Better compression

Fri Jul 25 22:01:50 BST 2008

On Fri, 2008-07-25 at 15:01 -0500, John Arbash Meinel wrote:
> -----BEGIN PGP SIGNED MESSAGE-----
> Hash: SHA1
> 
> Ian Clatworthy wrote:
> | Robert Collins wrote:
> |> On Thu, 2008-07-17 at 16:00 +1000, Rob Weir wrote:
> |>> On 17 Jul 2008, raindog at macrohmasheen.com wrote:
> |>>> What level perf increase is seen with this? Do you have any
> |>>> comparissons?  Sent from my Verizon Wireless BlackBerry
> |>> With regards to space, I converted bzr.dev from pack-0.92 to
> |>> btree+groupcompress:
> |>>
> |>> 85664   backup.bzr
> |>> 40232   .bzr/
> |>>
> |>> a saving of over 50%.
> |
> | I saw a similar gain on Python last night: 346.5 MB -> 181.4 MB.
> |
> |> The compressor would have been getting texts in topological order there.
> |> It does much better with reverse-topological order, which is why I need
> |> a new InterRepository object or something... I tested a bzr.dev
> |> repository and saw more like 30 MB with better ordering in use, but it
> |> was a custom-hack rather than a reusable thing.
> |
> | So I'm wondering what that implies w.r.t. maximising how fast-import
> | works. If we know that compressing in a forward direction will generally
> | take more space than compressing going in the other direction, we'll
> | probably always want to consume the stream *quickly*, then compress as
> | much as we can during the final pack that fastimport does, yes?
> |
> | So I guess I'm requesting enough flexibility in our API to say
> | "load quickly" so that fastimport doesn't take forever overly
> | compressing stuff on a first pass which will only be thrown away.
> |
> | Ian C.
> |
> |
> 
> Just to give the current state of it. Doing a plain "bzr branch" into a
> gc-plain repository dropped the disk-size from 85MB => 41MB. This was
> with forward topological sorting (instead of reverse).
> 
> So I went ahead and hacked up some code to force reverse-order
> insertion. There were a couple things I discovered:

I have generic stuff for this partly done in a bzr branch; I'll publish
that shortly.

> 1) Changing the GenericRepoFetcher to use full-texts rather than using
> an adapter was quite an improvement for small projects (like bzrtools).
> 
> For specific results, doing a normal fetch using an adapter took 40s for
> bzrtools. Using full-texts takes 6.8s. (That includes all the time to
> compress the texts in the target.) Of course, branching into a pack-0.92
> is only 1.8s.

This is because knits are doing less string manipulation to get the
fulltext out than extracting the fulltext from the in-progress
compression group.

> Trying to do the same with bzr.dev was *bad*. The specific issue is that
> we request all the versions of all texts in a single request.
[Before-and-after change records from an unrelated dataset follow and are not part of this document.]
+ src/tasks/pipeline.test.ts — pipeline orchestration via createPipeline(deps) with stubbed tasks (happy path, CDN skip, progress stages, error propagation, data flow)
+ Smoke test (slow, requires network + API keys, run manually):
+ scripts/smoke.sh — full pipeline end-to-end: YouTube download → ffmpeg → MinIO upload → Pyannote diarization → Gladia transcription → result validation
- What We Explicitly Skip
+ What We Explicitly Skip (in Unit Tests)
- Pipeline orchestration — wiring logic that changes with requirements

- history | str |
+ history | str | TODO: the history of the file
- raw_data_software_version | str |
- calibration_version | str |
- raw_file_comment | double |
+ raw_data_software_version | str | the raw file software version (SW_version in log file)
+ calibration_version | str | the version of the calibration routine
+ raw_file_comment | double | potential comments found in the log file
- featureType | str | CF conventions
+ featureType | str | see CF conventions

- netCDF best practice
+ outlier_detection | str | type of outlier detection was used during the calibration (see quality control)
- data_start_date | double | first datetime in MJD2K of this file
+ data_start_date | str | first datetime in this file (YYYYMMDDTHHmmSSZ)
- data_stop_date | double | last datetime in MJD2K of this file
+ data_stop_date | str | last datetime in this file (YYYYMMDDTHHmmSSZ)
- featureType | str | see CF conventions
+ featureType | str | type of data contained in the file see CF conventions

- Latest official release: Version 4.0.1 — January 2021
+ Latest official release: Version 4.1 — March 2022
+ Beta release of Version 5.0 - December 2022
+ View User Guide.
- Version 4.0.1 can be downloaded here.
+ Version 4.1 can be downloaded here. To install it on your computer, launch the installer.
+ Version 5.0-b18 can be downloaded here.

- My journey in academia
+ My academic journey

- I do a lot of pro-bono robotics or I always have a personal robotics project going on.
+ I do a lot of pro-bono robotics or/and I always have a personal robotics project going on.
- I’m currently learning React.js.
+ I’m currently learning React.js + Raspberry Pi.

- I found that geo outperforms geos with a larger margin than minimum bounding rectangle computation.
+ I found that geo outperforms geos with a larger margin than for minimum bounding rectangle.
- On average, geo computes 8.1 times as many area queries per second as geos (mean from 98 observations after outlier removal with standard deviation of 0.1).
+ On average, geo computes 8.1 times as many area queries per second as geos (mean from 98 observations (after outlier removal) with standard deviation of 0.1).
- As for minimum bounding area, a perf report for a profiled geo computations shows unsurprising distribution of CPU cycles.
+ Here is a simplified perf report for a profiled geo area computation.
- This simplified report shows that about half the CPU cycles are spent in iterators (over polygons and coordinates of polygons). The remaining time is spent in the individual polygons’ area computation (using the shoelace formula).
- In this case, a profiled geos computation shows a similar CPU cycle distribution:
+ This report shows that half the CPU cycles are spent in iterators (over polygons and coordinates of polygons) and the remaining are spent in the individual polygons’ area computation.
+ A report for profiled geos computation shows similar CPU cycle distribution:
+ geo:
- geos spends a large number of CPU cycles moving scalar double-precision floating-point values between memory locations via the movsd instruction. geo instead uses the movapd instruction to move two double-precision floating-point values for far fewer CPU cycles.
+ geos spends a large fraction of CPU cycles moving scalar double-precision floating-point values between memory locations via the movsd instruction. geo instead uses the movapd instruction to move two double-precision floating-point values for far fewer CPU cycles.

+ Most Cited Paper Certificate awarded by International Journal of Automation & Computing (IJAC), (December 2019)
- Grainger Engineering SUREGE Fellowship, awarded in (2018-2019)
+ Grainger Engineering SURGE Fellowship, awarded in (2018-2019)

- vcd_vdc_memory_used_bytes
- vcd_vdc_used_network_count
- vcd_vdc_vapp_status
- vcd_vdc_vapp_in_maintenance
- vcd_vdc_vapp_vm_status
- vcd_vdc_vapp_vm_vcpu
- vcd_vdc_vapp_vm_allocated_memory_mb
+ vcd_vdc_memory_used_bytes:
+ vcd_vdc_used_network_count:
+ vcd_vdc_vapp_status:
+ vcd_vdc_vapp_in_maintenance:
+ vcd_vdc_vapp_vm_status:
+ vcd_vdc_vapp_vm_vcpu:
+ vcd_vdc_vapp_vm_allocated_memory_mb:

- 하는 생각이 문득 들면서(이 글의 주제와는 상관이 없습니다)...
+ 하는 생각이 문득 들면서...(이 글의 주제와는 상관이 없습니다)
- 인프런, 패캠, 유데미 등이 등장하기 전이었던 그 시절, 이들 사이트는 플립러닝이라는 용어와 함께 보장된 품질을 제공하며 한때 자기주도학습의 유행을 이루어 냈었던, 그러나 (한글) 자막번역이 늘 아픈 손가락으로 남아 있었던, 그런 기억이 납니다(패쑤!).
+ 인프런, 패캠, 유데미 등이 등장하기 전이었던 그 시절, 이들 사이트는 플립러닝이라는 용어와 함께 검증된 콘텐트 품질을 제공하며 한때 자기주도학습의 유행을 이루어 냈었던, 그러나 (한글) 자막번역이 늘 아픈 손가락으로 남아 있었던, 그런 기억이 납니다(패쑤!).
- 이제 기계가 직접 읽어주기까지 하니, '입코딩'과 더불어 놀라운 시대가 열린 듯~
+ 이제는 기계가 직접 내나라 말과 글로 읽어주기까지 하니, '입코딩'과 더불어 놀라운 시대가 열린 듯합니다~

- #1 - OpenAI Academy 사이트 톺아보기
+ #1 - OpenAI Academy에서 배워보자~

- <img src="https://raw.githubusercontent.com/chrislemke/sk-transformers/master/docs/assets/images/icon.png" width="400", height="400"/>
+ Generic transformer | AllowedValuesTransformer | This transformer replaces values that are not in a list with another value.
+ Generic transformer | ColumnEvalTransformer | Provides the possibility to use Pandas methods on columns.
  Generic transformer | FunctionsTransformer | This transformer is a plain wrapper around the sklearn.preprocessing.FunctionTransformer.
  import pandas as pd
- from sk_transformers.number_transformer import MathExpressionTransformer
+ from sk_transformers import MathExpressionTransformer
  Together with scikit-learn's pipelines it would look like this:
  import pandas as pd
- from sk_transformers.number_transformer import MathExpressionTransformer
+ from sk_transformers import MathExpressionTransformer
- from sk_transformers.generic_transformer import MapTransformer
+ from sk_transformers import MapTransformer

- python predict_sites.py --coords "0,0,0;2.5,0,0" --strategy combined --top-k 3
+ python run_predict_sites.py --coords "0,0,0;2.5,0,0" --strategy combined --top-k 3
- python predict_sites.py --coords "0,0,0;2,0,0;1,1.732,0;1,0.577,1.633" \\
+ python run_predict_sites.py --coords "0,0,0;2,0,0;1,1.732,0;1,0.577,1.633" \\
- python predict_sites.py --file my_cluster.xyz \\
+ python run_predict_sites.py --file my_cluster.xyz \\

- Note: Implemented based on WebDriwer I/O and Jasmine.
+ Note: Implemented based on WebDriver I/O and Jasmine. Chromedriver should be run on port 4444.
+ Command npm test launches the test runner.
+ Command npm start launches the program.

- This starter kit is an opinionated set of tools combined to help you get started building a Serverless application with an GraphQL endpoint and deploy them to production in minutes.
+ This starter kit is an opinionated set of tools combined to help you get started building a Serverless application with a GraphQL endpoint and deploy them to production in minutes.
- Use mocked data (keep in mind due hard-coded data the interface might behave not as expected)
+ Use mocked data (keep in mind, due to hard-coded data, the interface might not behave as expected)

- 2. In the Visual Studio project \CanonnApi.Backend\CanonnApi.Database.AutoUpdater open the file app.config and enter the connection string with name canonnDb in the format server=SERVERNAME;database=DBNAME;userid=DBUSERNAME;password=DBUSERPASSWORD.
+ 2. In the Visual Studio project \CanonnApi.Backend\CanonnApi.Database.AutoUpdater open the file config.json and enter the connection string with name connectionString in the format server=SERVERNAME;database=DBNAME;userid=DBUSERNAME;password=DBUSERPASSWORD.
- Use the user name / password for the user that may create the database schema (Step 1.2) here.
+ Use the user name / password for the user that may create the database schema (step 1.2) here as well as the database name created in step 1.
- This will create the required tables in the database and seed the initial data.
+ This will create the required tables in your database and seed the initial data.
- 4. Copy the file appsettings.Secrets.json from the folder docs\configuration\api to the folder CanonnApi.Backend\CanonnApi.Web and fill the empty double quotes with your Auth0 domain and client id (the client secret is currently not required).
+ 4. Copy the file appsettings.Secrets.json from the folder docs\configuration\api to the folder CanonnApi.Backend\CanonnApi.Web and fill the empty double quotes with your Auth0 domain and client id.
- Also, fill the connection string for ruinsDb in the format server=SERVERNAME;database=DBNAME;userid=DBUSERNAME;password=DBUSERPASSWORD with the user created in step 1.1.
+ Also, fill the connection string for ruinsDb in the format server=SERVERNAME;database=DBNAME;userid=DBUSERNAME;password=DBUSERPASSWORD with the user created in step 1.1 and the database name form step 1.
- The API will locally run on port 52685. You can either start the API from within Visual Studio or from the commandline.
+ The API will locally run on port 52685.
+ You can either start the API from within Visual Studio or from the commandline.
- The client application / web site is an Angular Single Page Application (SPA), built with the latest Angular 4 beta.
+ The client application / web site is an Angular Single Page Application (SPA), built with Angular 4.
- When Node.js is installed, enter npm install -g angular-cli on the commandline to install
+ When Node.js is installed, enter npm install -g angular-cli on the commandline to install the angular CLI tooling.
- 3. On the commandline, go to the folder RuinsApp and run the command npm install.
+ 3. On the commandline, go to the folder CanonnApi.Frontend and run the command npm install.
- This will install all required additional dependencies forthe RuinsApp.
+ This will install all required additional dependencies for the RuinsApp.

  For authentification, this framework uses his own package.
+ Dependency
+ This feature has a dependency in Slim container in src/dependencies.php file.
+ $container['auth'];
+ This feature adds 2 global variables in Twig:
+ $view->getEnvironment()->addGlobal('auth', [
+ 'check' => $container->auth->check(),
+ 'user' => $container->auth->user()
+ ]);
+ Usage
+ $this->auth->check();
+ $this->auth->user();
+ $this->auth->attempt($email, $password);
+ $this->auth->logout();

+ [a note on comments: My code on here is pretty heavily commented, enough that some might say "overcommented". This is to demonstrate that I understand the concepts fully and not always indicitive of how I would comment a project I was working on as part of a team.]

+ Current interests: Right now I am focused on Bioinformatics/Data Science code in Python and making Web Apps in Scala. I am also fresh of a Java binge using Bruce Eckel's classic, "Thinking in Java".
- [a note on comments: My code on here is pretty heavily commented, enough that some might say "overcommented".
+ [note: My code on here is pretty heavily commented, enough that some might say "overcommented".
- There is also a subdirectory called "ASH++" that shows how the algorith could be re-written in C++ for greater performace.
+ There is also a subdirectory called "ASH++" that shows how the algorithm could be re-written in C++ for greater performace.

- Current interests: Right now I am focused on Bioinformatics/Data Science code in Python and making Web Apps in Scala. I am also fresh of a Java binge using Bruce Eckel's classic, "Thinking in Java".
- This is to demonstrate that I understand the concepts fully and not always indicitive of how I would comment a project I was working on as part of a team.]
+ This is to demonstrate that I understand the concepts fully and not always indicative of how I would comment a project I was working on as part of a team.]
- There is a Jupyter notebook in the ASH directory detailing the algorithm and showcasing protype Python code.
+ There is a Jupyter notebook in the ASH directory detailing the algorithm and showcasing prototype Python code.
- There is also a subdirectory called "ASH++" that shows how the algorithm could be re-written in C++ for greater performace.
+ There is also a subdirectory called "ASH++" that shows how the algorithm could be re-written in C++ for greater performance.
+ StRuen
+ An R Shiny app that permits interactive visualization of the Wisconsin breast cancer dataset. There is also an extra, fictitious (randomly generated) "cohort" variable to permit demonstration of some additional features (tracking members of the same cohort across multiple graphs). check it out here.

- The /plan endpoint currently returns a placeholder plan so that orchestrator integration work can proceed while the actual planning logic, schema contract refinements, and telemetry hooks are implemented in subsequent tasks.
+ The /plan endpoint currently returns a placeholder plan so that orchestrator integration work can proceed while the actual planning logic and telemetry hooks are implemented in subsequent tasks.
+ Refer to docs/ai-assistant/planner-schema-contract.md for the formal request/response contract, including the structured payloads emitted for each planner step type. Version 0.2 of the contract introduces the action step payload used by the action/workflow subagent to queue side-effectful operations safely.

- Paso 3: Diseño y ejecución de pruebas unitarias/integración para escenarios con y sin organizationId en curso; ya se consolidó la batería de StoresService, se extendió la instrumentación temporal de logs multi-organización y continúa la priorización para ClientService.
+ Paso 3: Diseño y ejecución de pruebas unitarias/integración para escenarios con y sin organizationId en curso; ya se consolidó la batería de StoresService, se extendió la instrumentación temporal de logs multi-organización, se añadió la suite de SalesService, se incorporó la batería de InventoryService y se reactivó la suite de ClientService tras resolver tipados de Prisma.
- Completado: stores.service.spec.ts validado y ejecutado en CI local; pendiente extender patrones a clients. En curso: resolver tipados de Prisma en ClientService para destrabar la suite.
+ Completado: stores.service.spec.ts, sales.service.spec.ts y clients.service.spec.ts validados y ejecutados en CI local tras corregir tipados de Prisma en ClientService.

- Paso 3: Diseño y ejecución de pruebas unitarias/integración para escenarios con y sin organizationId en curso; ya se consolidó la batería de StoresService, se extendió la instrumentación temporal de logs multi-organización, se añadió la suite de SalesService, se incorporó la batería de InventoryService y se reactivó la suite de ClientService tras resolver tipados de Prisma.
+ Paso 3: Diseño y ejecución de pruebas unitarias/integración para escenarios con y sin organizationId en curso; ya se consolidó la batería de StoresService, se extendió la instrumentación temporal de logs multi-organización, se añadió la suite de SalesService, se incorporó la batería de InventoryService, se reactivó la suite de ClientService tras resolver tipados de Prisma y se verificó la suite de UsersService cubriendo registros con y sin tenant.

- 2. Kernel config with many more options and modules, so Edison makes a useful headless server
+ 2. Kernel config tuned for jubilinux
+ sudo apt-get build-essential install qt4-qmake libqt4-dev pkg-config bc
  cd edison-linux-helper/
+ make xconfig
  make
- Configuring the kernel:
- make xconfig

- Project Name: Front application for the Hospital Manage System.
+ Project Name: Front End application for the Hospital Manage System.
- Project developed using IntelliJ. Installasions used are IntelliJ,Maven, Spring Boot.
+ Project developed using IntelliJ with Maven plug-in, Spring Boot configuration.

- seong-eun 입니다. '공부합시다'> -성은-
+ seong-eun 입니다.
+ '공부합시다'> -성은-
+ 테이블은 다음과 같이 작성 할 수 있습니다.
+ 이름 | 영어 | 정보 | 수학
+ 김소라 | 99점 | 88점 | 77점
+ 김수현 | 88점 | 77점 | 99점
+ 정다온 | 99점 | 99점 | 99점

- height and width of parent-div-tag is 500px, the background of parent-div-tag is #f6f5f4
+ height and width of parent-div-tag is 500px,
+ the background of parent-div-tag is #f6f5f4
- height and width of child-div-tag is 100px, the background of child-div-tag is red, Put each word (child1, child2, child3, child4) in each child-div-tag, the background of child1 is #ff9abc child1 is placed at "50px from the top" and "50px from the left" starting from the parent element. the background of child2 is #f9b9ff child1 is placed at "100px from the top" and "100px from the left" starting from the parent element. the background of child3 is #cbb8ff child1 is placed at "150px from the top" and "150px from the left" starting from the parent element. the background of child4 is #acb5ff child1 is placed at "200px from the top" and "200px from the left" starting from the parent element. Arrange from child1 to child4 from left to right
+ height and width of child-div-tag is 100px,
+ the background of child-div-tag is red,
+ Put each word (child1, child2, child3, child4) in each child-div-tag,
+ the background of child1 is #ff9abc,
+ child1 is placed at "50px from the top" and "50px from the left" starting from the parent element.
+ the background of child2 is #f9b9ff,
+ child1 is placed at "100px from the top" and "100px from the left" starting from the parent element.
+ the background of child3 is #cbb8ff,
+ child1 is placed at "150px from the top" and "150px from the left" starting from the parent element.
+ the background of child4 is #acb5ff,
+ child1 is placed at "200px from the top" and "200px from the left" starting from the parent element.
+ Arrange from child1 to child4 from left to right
And if you
> set include_delta_closure=True, then it unpacks all the requested texts
> into full-lines in memory, and then ''.join()s them one by one.  (Of
> course, on the other side I was caching the byte form, so it was
> requiring 2xTotal Bytes of all versions of all files.) As an example,
> NEWS by itself is 400MB, and then you double it, and then you do that
> for all files....
> 
> now. KnitVersionedFile._get_content_maps *should* be smart enough to
> re-use strings where possible, so this shouldn't be a disastrous memory
> bloat. But converting it to raw bytes and then caching that is.
> 
> It seems that just doing content_maps causes memory consumption to go up
> to 446MB. Which is a bit, but not horrible.
> 
> So I changed the get_bytes_as('fulltext') path to just return the lines,
> rather than joining them only to split them on the other side.
> 
> Oddly enough, at this point the memory went from 400 => 600 and would
> increase to almost 600, then drop back to 450 or so, then increase, then
> drop back. My best guess is just that we were creating a lot of temp
> variables, and the memory drop was when the garbage collector kicked in.
> 
> Either that or it was the GroupCompressor building up the next set of
> lines before it flushed it out to disk.
> 
> As for speed... last night when I did "bzr branch" it took 90+ minutes.
> Now, that was starting with an unpacked repo (with lots of extra junk in
> the repo.)
> 
> When I did it today using a repo with only bzr.dev in it, it took 7m16s.
> Or about 12x faster.

We need to cap the memory usage of get_record_stream on knits. This
addresses all the issues of bloat (but not those of the lack of
'chunked' or 'strings' or whatever we call it in the record stream
apis). That would be a good thing to move forward.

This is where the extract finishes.